A central requirement for open and distributed programming is the ability to
compose code at run time. In such programs type safety can no longer be
guaranteed by static checks. Additional type checking at link time is
necessary to ensure the integrity of the run-time system. Apart from that, it
is desirable to perform linking as late as possible: this decreases the
startup time of programs, keeps their working set small, and avoids loading
unneeded code.
In this thesis, we present a system that is based on $F_omega$ and models a
language with support for such type-safe, late dynamic linking in the presence
of higher-order polymorphism. Its key ingredients are intensional type
analysis and lazy evaluation. Interesting implications arise from this
combination. Type analysis needs to compare dynamic types, which have to be
computed from (probably higher-order) type expressions that may contain types
from other modules. If lazy linking has delayed the loading of these modules
so far, then the corresponding types are represented by free type variables.

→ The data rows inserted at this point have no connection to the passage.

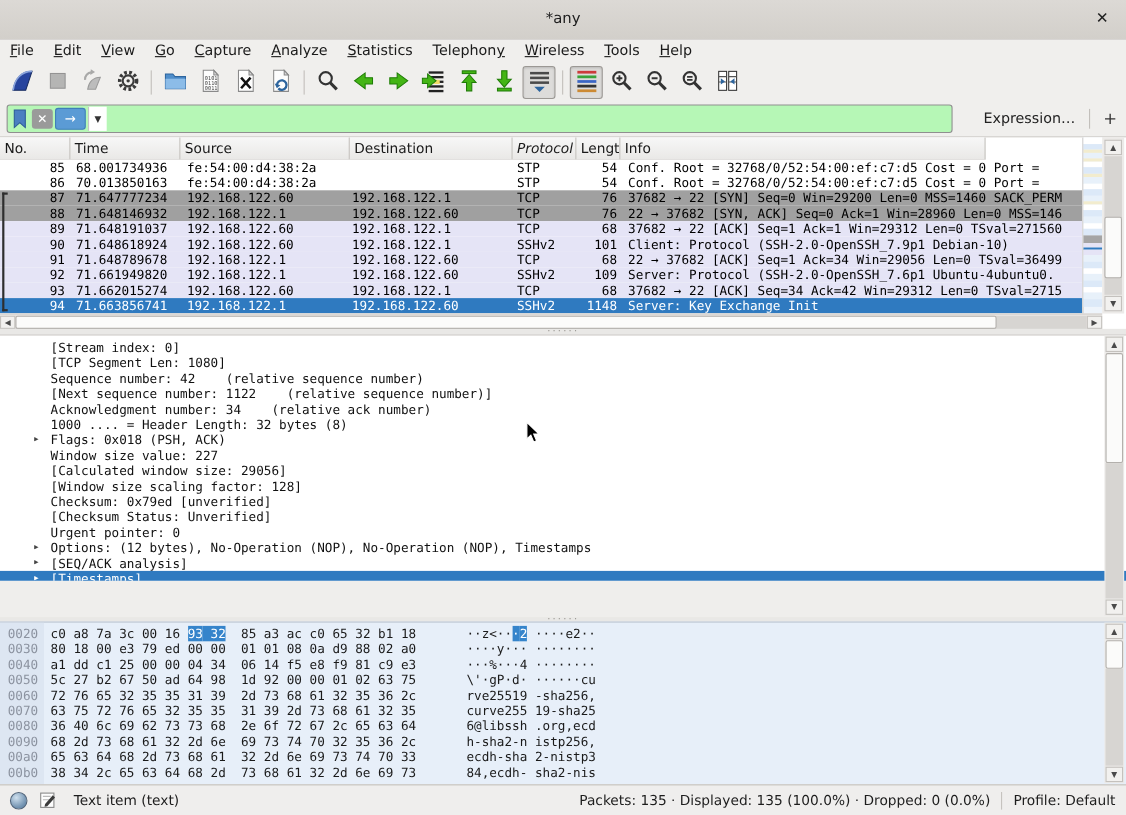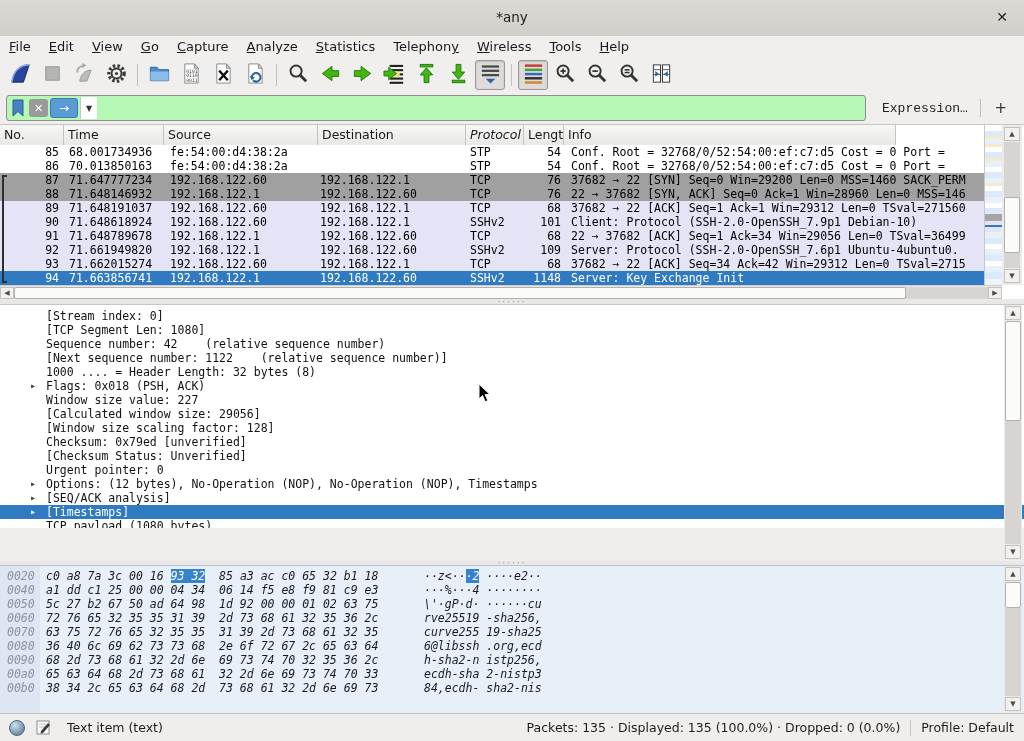--- a/index.html
+++ b/index.html
@@ -36,21 +36,21 @@
   #filter-input{flex:0 0 858px;height:24px;border:1px solid #8f8f8f;border-radius:3px;
     background:#b6f7b6;display:flex;align-items:center;overflow:hidden;}
   #filter-bookmark{width:22px;height:22px;flex:0 0 22px;display:flex;align-items:center;justify-content:center;}
   #filter-text{flex:1;font-size:12.5px;line-height:22px;color:#111;}
   #filter-clear{width:19px;height:18px;background:#9a9a9a;border-radius:3px;color:#fff;
     font-size:11px;display:flex;align-items:center;justify-content:center;margin-right:2px;font-weight:bold;}
   #filter-apply{width:26px;height:18px;background:#5b9bd5;border:1px solid #3f7fb8;border-radius:3px;
     color:#fff;display:flex;align-items:center;justify-content:center;font-size:12px;margin-right:2px;}
   #filter-caret{width:16px;height:22px;background:#fff;border-left:1px solid #c5c5c5;
     display:flex;align-items:center;justify-content:center;font-size:8px;color:#333;}
-  #expression-btn{margin-left:16px;font-size:13px;color:#222;font-family:Liberation Mono, monospace;}
+  #expression-btn{margin-left:28px;font-size:13px;color:#222;}
   #filter-sep{width:1px;height:18px;background:#c2bfbb;margin:0 10px 0 12px;}
   #filter-add{font-size:15px;color:#333;width:20px;text-align:center;}
 
   
   #packetpane{position:absolute;left:0;top:125px;width:1024px;height:174px;background:#fff;}
   #pl-header{position:absolute;left:0;top:0;width:896px;height:20px;background:linear-gradient(#f7f7f7,#e9e8e6);
     border-bottom:1px solid #bdbab6;display:flex;font-size:12.5px;}
   .pl-h-cell{border-right:1px solid #c6c3bf;box-sizing:border-box;padding:1px 0 0 4px;
     white-space:nowrap;overflow:hidden;line-height:18px;}
   #pl-rows{position:absolute;left:0;top:20px;width:984px;height:140px;overflow:hidden;
@@ -92,21 +92,21 @@
   .d-line{height:14px;line-height:14px;white-space:pre;position:relative;color:#111;}
   .d-line .exp{position:absolute;font-size:10px;color:#444;top:0;}
   .d-line.sel{background:#2f7ac0;color:#fff;}
   .d-line.sel .exp{color:#fff;}
   #details-vscroll{position:absolute;left:1004px;top:305px;width:18px;height:255px;background:#eceae8;}
 
   
   #hexpane{position:absolute;left:0;top:565px;width:1024px;height:148px;background:#e7eff9;
     overflow:hidden;font-size:11.5px;border-top:1px solid #b9c3cf;box-sizing:border-box;}
   #hexpane .offcol{position:absolute;left:0;top:0;width:40px;height:148px;background:#dde6f2;}
-  .h-row{position:relative;height:14px;line-height:14px;white-space:pre;font-style:italic;}
+  .h-row{position:relative;height:14px;line-height:14px;white-space:pre;}
   .h-off{position:absolute;left:7px;color:#8c93a0;}
   .h-bytes{position:absolute;left:46px;color:#1a1a1a;}
   .h-ascii{position:absolute;left:424px;color:#1a1a1a;}
   .hl{background:#3584cb;color:#fff;}
   #hex-vscroll{position:absolute;left:1004px;top:566px;width:18px;height:146px;background:#eceae8;}
 
   
   #statusbar{position:absolute;left:0;top:713px;width:1024px;height:28px;background:#efeeed;
     border-top:1px solid #c3c0bc;box-sizing:border-box;display:flex;align-items:center;font-size:12.5px;}
   #expert-icon{width:14px;height:14px;border-radius:50%;margin-left:9px;
@@ -462,20 +462,21 @@
 
 <div class="splitter" style="top:299px;height:5px;">
     <span class="dots">······</span>
   </div>
 
 <div id="details" class="mono" style="padding-top: 4px;">
     <div class="d-line"><span style="position: absolute; left: 46px;">[Stream index: 0]</span></div>
     <div class="d-line"><span style="position: absolute; left: 46px;">[TCP Segment Len: 1080]</span></div>
     <div class="d-line"><span style="position: absolute; left: 46px;">Sequence number: 42    (relative sequence number)</span></div>
     <div class="d-line"><span style="position: absolute; left: 46px;">[Next sequence number: 1122    (relative sequence number)]</span></div>
+    <div class="d-line"><span style="position: absolute; left: 46px;">Acknowledgment number: 34    (relative ack number)</span></div>
     <div class="d-line"><span style="position: absolute; left: 46px;">1000 .... = Header Length: 32 bytes (8)</span></div>
     <div class="d-line"><span class="exp" style="left: 30px;">▸</span><span style="position: absolute; left: 46px;">Flags: 0x018 (PSH, ACK)</span></div>
     <div class="d-line"><span style="position: absolute; left: 46px;">Window size value: 227</span></div>
     <div class="d-line"><span style="position: absolute; left: 46px;">[Calculated window size: 29056]</span></div>
     <div class="d-line"><span style="position: absolute; left: 46px;">[Window size scaling factor: 128]</span></div>
     <div class="d-line"><span style="position: absolute; left: 46px;">Checksum: 0x79ed [unverified]</span></div>
     <div class="d-line"><span style="position: absolute; left: 46px;">[Checksum Status: Unverified]</span></div>
     <div class="d-line"><span style="position: absolute; left: 46px;">Urgent pointer: 0</span></div>
     <div class="d-line"><span class="exp" style="left: 30px;">▸</span><span style="position: absolute; left: 46px;">Options: (12 bytes), No-Operation (NOP), No-Operation (NOP), Timestamps</span></div>
     <div class="d-line"><span class="exp" style="left: 30px;">▸</span><span style="position: absolute; left: 46px;">[SEQ/ACK analysis]</span></div>
@@ -491,20 +492,21 @@
 </div>
 
 <div class="splitter" style="top:561px;height:4px;">
     <span class="dots">······</span>
   </div>
 
 <div id="hexpane" class="mono">
   <div class="offcol"></div>
   <div id="hex-rows" style="position:relative;padding-top:3px;">
       <div class="h-row"><span class="h-off">0020</span><span class="h-bytes">c0 a8 7a 3c 00 16 <span class="hl">93</span><span class="hl"> 32</span>  85 a3 ac c0 65 32 b1 18</span><span class="h-ascii">··z&lt;··<span class="hl">·</span><span class="hl">2</span> ····e2··</span></div>
+      <div class="h-row"><span class="h-off">0030</span><span class="h-bytes">80 18 00 e3 79 ed 00 00  01 01 08 0a d9 88 02 a0</span><span class="h-ascii">····y··· ········</span></div>
       <div class="h-row"><span class="h-off">0040</span><span class="h-bytes">a1 dd c1 25 00 00 04 34  06 14 f5 e8 f9 81 c9 e3</span><span class="h-ascii">···%···4 ········</span></div>
       <div class="h-row"><span class="h-off">0050</span><span class="h-bytes">5c 27 b2 67 50 ad 64 98  1d 92 00 00 01 02 63 75</span><span class="h-ascii">\'·gP·d· ······cu</span></div>
       <div class="h-row"><span class="h-off">0060</span><span class="h-bytes">72 76 65 32 35 35 31 39  2d 73 68 61 32 35 36 2c</span><span class="h-ascii">rve25519 -sha256,</span></div>
       <div class="h-row"><span class="h-off">0070</span><span class="h-bytes">63 75 72 76 65 32 35 35  31 39 2d 73 68 61 32 35</span><span class="h-ascii">curve255 19-sha25</span></div>
       <div class="h-row"><span class="h-off">0080</span><span class="h-bytes">36 40 6c 69 62 73 73 68  2e 6f 72 67 2c 65 63 64</span><span class="h-ascii">6@libssh .org,ecd</span></div>
       <div class="h-row"><span class="h-off">0090</span><span class="h-bytes">68 2d 73 68 61 32 2d 6e  69 73 74 70 32 35 36 2c</span><span class="h-ascii">h-sha2-n istp256,</span></div>
       <div class="h-row"><span class="h-off">00a0</span><span class="h-bytes">65 63 64 68 2d 73 68 61  32 2d 6e 69 73 74 70 33</span><span class="h-ascii">ecdh-sha 2-nistp3</span></div>
       <div class="h-row"><span class="h-off">00b0</span><span class="h-bytes">38 34 2c 65 63 64 68 2d  73 68 61 32 2d 6e 69 73</span><span class="h-ascii">84,ecdh- sha2-nis</span></div>
     </div>
 </div>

For the type-level computation in our model this means that it may encounter
free type variables whose denotation depends on yet unevaluated term-level
expressions. To proceed, it inevitably has to eliminate these variables by
triggering the necessary evaluations on term-level. In other words: type-level
computation has to account for lazy types. We give two strategies for this and
show soundness properties for the resulting calculi. The second strategy is
more complicated than the first but provides a higher degree of laziness.